Problem statement
A word-for-word copy of the following listing is needed. Leave out its images.

________________________________________

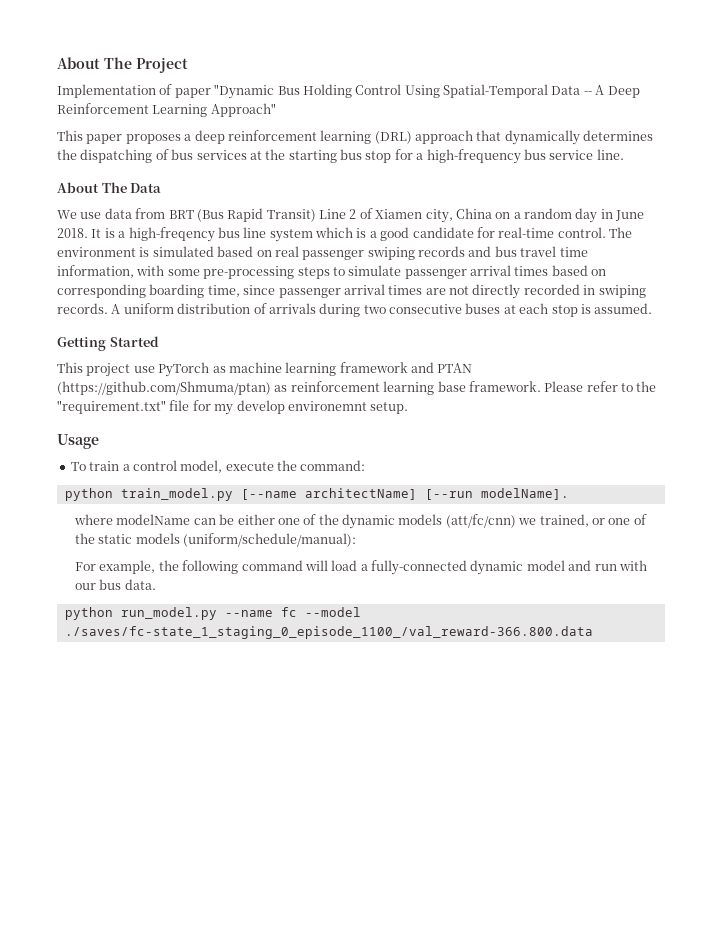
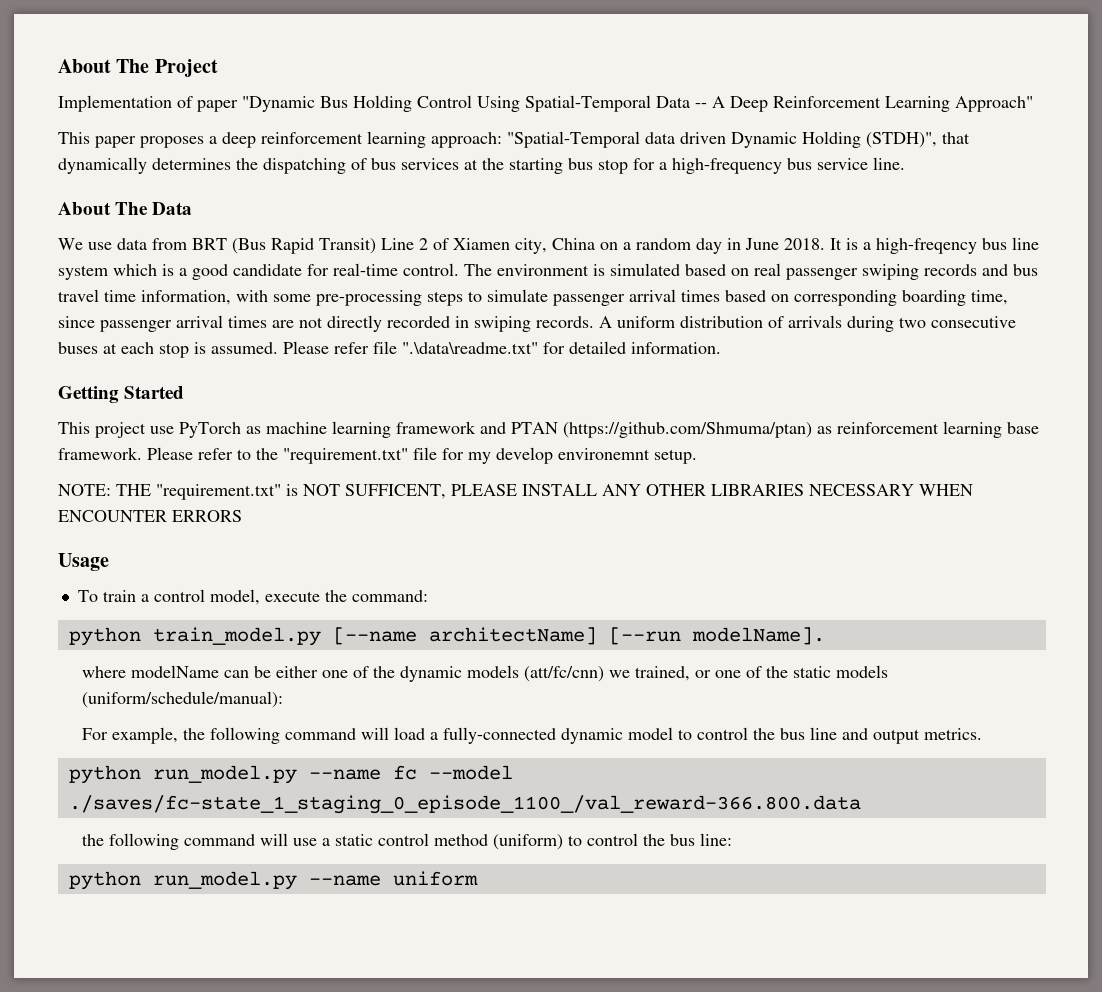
[374,130,473,144] (DRL) approach -> [431,131,937,148] approach: "Spatial-Temporal data driven Dynamic Holding (STDH)",
(653, 308) none -> [283,341,721,354] Please refer file ".\data\readme.txt" for detailed information.
(409, 408) none -> [58,484,973,500] [58,510,242,522] // NOTE: THE "requirement.txt" is NOT SUFFICENT, PLEASE INSTALL ANY OTHER LIBRARIES NECESSARY WHEN ENCOUNTER ERRORS
[568,560,647,571] [75,579,156,590] and run with our bus data. -> [678,727,983,744] to control the bus line and output metrics.
(593, 632) none -> [82,833,733,850] [68,871,478,890] // the following command will use a static control method (uniform) to control the bus line: // python run_model.py --name uniform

________________________________________

Answer to the exercise
[374,130,473,144] (DRL) approach -> [431,131,937,148] approach: "Spatial-Temporal data driven Dynamic Holding (STDH)",
(653, 308) none -> [283,341,721,354] Please refer file ".\data\readme.txt" for detailed information.
(409, 408) none -> [58,484,973,500] [58,510,242,522] // NOTE: THE "requirement.txt" is NOT SUFFICENT, PLEASE INSTALL ANY OTHER LIBRARIES NECESSARY WHEN ENCOUNTER ERRORS
[568,560,647,571] [75,579,156,590] and run with our bus data. -> [678,727,983,744] to control the bus line and output metrics.
(593, 632) none -> [82,833,733,850] [68,871,478,890] // the following command will use a static control method (uniform) to control the bus line: // python run_model.py --name uniform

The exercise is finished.